Looking for recommendations

[Arran]

Thanks for the reply Mike, I appreciate all the reply’s from everyone! I was just hoping someone might be able to help me understand the reinnervation without denervation!

Thanks again

 

[lgelb]

Reinnervation without denervation when you are still walking and talking is a good sign and signifies that you should not have concerns about ALS. I would continue to work with a neurologist who specializes in neuromuscular disease to understand possible causes and treatments.

One does not hide the other; each looks different on the test.

Best,
Laurie

 

[Arran]

Thanks for the reply Laurie

 

[Arran]

Hi Everyone,

I’m not sure if I should start a new thread, as it’s a different topic.

I was wondering if I could have some input on the diagnosis procedure of als in particular. It seems that most people come here to ask questions that can’t really be answered because the disease is so complex

It really can only be answered by the doctors! But isn’t the process from symptoms to diagnosis unbelievablely long and often it isn’t diagnosed until significant loose of neurons!

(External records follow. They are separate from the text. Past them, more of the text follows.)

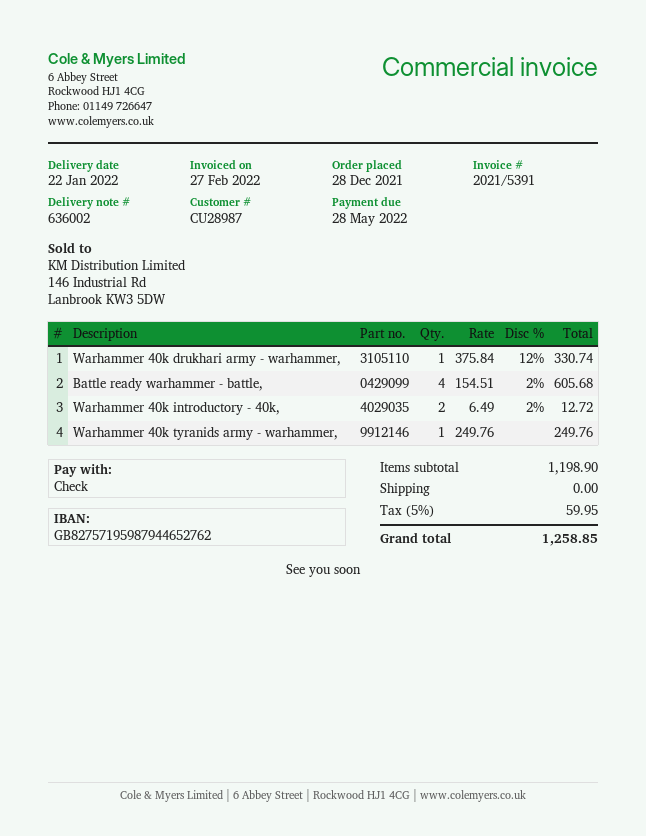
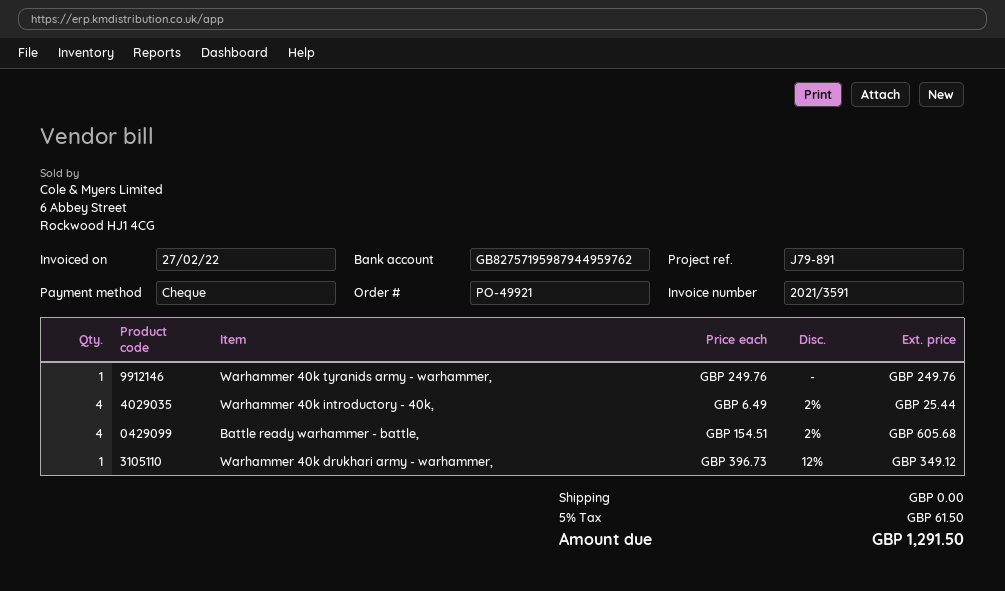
invoice number: 2021/5391 -> 2021/3591
bank account: GB82757195987944652762 -> GB82757195987944959762
Warhammer 40k drukhari army - warhammer,: 1 x 375.84 - 12% = 330.74 -> 1 x 396.73 - 12% = 349.12
Warhammer 40k introductory - 40k,: 2 x 6.49 - 2% = 12.72 -> 4 x 6.49 - 2% = 25.44
tax: 5% = 59.95 -> 5% = 61.50
total: 1258.85 -> 1291.50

Does anyone know of any new methods being taken to actually diagnosis earlier on! I’m just speaking my mind here, as none of my friends or family would understand what I’m going on about, one thing that I haven’t heard much of here is hyperexcterbility being a precursor to als, which I think is what people are referring to, when they say they twitched before weakness

And I’ve read many stories of people having clean emgs then finally having a dirty one! I’ve also read about surface emgs being helpful to diagnose als, but yet these never seem to be things the specialist talk about!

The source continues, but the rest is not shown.